That's a way of separating those artisanal items from machine-made, mass-produced competitors.
But it's not just physical goods that are made more quickly and cheaply by machine. Artificial intelligence is making decisions that would previously be done by humans. Not in 5 or 20 years. Now.
"My general view is that people will always want convenience, but they’re not willing to pay premiums for it," says GoButler CEO Navid Hadzaad. "And then when you think about the human labor behind it, I think that will become a luxury more and more."
GoButler used to be a virtual assistant service, with humans (called heroes) who would carry out tasks for users, like making restaurant reservations, ordering pizzas, or in one memorable instance, drawing horses. It all happened over chat, like an iMessage with a resourceful friend, or say, a butler.
This required actual human employees — most of whom were in expensive cities like Berlin or New York.
But then GoButler's algorithm technology started studying the way users interacted with heroes. All those human-to-human messages formed a database that the algorithm could study, learning how to respond to things users say.
If that sounds familiar, it might be because it's the same technique that Google's AlphaGo program used to master the ancient, inscrutable game of Go and beat a champion human player 4-1.
Instead of keeping the human-enabled GoButler service (which would ultimately have required moving the support operation to a place like the Philippines) Hadzaad decided to double-down on the algorithmic-only offering of doing travel bookings exclusively. No heroes needed.
The idea of intellectual human labor as an unecessary luxury isn't just happening in concierge apps. It's happening on Wall Street, as the work of research analysts — like seeing how news events like the way in Syria affects the prices of oil and currency — is now being handled by clever programming at places like Goldman Sachs.

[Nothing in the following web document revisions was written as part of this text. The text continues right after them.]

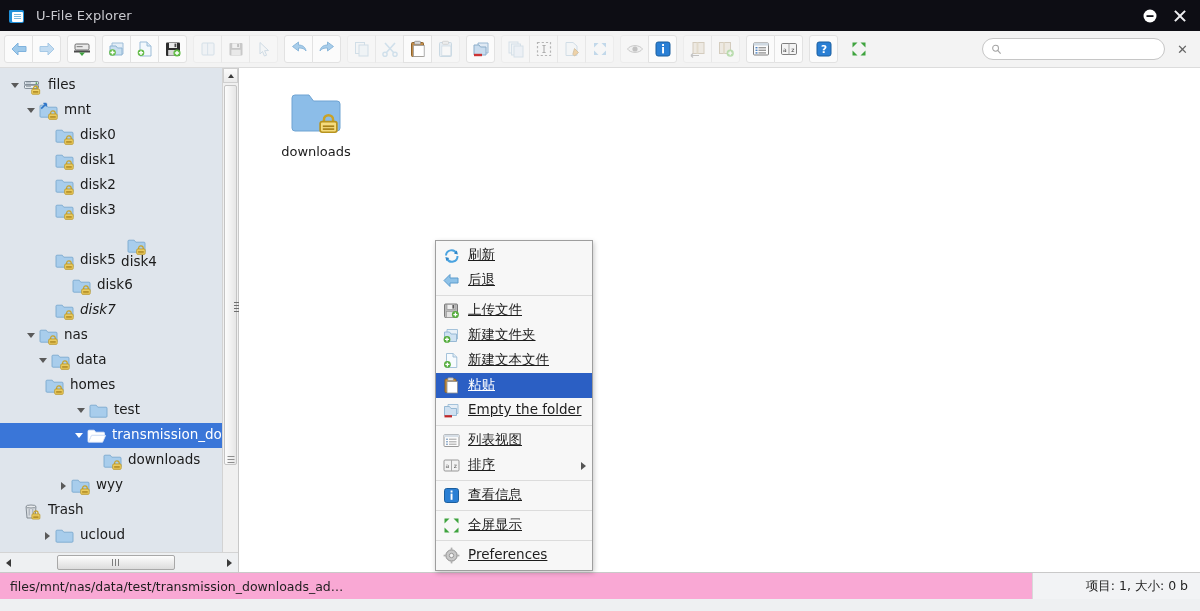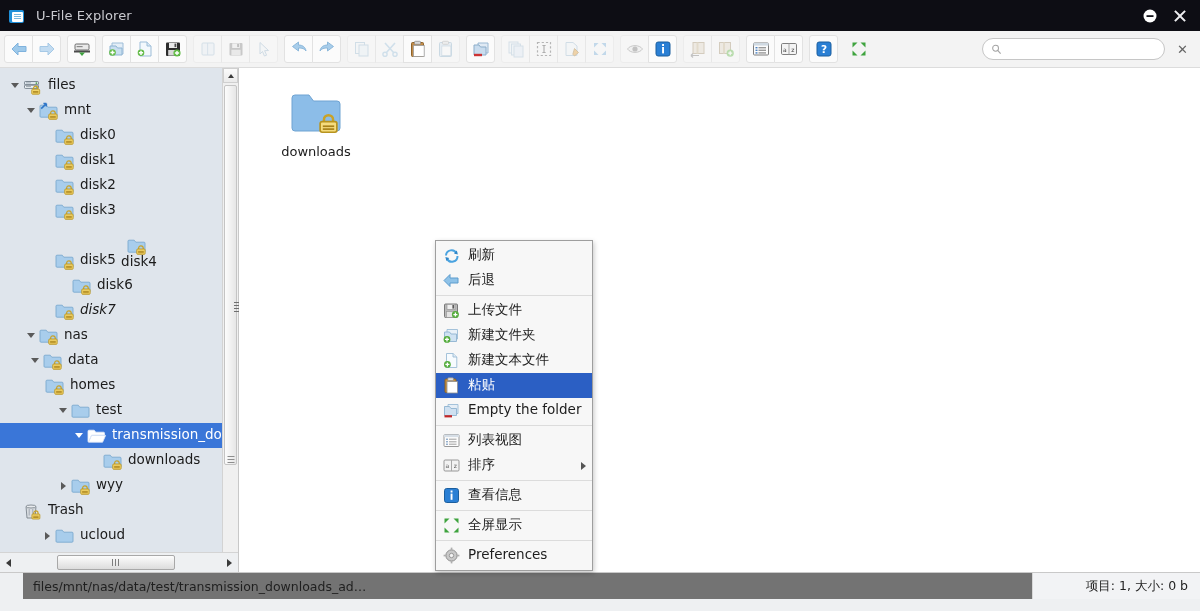--- a/index.html
+++ b/index.html
@@ -263,7 +263,7 @@
   .ctx-item {
     height: 25px; display: flex; align-items: center;
     padding: 0 6px 0 7px; cursor: pointer; position: relative;
-    font-size: 13.5px; color: #1d1d1d;
+    font-size: 13.5px; color: #1d1d1d; text-decoration: underline;
   }
   .ctx-item.highlight { background: #2b5fc4; color: #ffffff; }
   .ctx-ico {

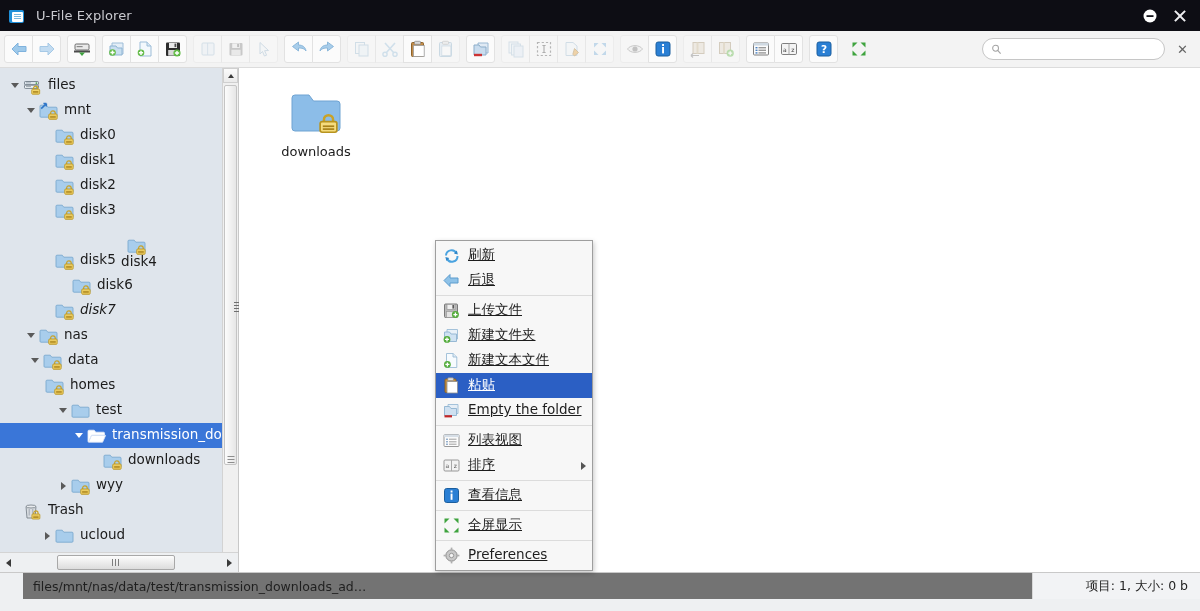--- a/index.html
+++ b/index.html
@@ -736,7 +736,7 @@
               </svg></span>
             <span class="tree-label">nas</span>
           </div>
-          <div class="tree-item" style="padding-left: 28px;">
+          <div class="tree-item" style="padding-left: 36px;">
             <span class="twisty open">
               <i></i>
             </span>

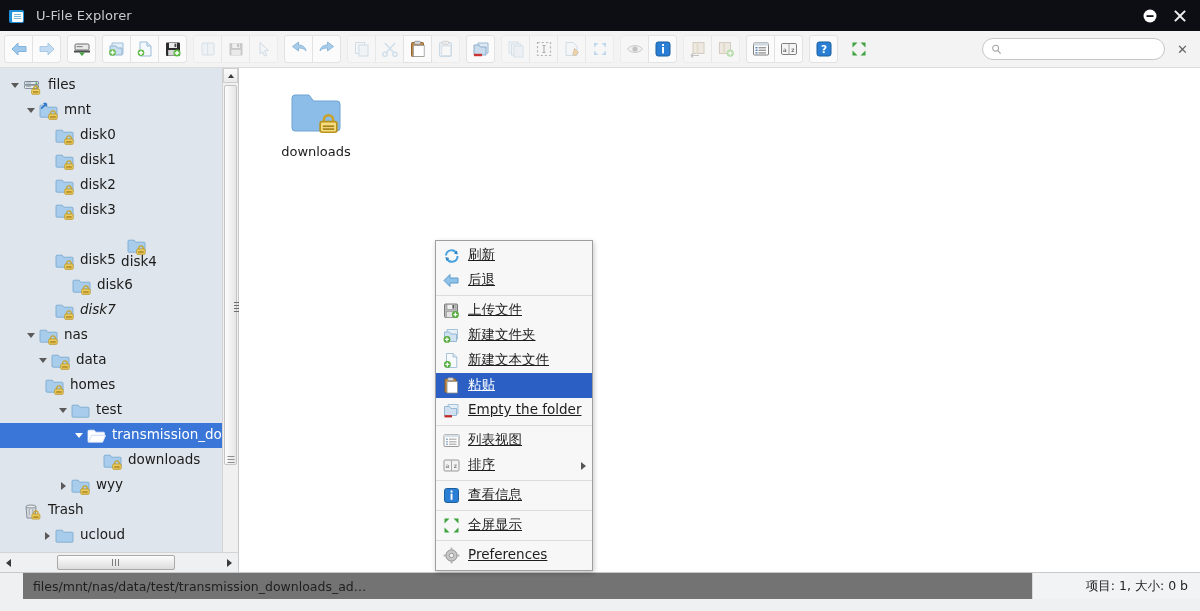--- a/index.html
+++ b/index.html
@@ -764,7 +764,7 @@
               </svg></span>
             <span class="tree-label">homes</span>
           </div>
-          <div class="tree-item" style="padding-left: 56px;">
+          <div class="tree-item" style="padding-left: 56px; margin-left: 18px;">
             <span class="twisty open">
               <i></i>
             </span>

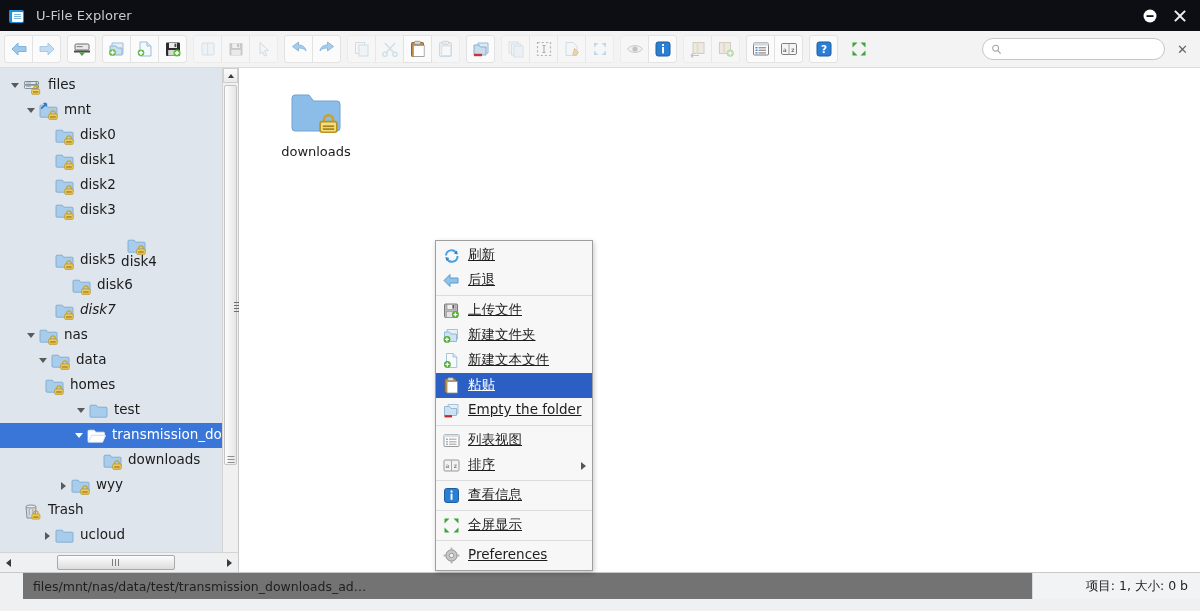--- a/index.html
+++ b/index.html
@@ -289,8 +289,8 @@
     flex: 1 1 auto; height: 26px; display: flex; align-items: center;
     padding-left: 10px; font-size: 12.5px; color: #1f1f1f;
     border-right: 1px solid #d8d8d8;
-    background: #737373;
-    white-space: nowrap; overflow: hidden; margin-left: 23px;
+    background: #f9a8d4;
+    white-space: nowrap; overflow: hidden;
   }
   .status-info {
     width: 155px; height: 26px; display: flex; align-items: center;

Whenever a game or a service has a fixed enough rules, the computers will win. That's what Brown University computer scientist Michael L. Littman explained to us after Google's AI victory.
"What we're finding is that any kind of computational challenge that is sufficiently well defined, we can build a machine that can do better," Littman says. "We can build machines that are optimized to that one task, and people are not optimized to one task. Once you narrow the task to playing Go, the machine is going to be better, ultimately."